ロビンがにっこりと微笑むと、リルは少ししてから意味を理解したらしく、ほんのりと頬を染めた。

「あぁ、でも今キッチンは入れないものね」

そう言うと、リルはキョトンとした顔で目を瞬かせた。
キッチンからは生臭い魚のニオイがした。

「あなたのお友達も、“アレ”も、同じように生きていたのよ?」

ゾロたちが仕留めた猪は、今日の夕飯には使わないのか未だ甲板に横たえられたままで、ロビンはその内の一体を指差した。

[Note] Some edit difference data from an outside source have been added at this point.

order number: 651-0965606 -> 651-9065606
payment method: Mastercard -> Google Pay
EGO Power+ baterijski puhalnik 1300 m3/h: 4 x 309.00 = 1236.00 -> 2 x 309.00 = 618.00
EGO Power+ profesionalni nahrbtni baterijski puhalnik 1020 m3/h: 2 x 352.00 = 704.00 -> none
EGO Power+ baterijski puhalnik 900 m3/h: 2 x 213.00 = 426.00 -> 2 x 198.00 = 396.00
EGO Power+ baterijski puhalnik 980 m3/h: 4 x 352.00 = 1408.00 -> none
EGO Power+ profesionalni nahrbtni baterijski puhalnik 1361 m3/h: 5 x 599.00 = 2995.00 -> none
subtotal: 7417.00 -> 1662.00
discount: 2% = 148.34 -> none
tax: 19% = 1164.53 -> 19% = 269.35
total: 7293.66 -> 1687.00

いくつかある内のほとんどは刀傷がついており、ゾロが仕留めたものだと推察できる。
残りの内一体は腹の辺りに窪んだ様な打撲の痕があり、チョッパーによるものだろう。
しかし、最後の一体だけは様子が違った。

切り刻んだ傷でも、殴打した傷でもない。
まるで金物で肉を削ぎ落としたような傷で、とてもあの二人が仕留めたとは考えにくい。

ロビンの意図を察したようで、顔色の変わったリルは特に何を言うでもなく俯いてしまった。
何かアクションがあるかと期待してしばらく待ったが、結局リルはそのまま逃げるように部屋へと向かっていった。
手摺の上には湯気の消えたカップだけが残っていた。

「聞こえてるわよ」
「あら、そう?」

背後から聞こえた声に、ロビンは振り返りもせずに残りのお茶を飲み干した。
その反応にナミも解っていたのか、咎めるでもなくロビンの横へ立った。

「まったく…サンジ君にまで聞こえてたら、いくらなんでも怒ると思うわよ?」
「それは怖いわね」

どんどんと過保護になっていくサンジを思い浮かべて、ロビンは手摺に置き去りにされたカップを手に取った。

「ロビンちゅわん!夕飯が出来たよ〜!!」

そのままキッチンへ入ると、サンジがフライになった魚を皿に盛り付けていた。
シンクへカップを届けると、その数と、ほとんど口をつけられていない片方を見てサンジは首を傾げた。

「あれ?リルちゃんは?」
「ほ〜ら、みんなー!夕飯よー!」

サンジの声が聞こえていたらしいナミが甲板へ呼びかけると、ドタドタと大きな音が近付いてきた。

「歌姫さんは疲れたから先に休むそうよ」
「うおー!メシー!!」
「おれ、お腹ぺこぺこだぞー!」

その喧騒に掻き消されて聞こえなかったのだろうか。
サンジは不思議そうな顔をしたが、すぐに神妙な面持ちへと変わった。

(ただ心配しているだけ?それとも、気付いたの?)

不敵な笑みを浮かべながら、呆けているサンジを残してロビンも席へとついた。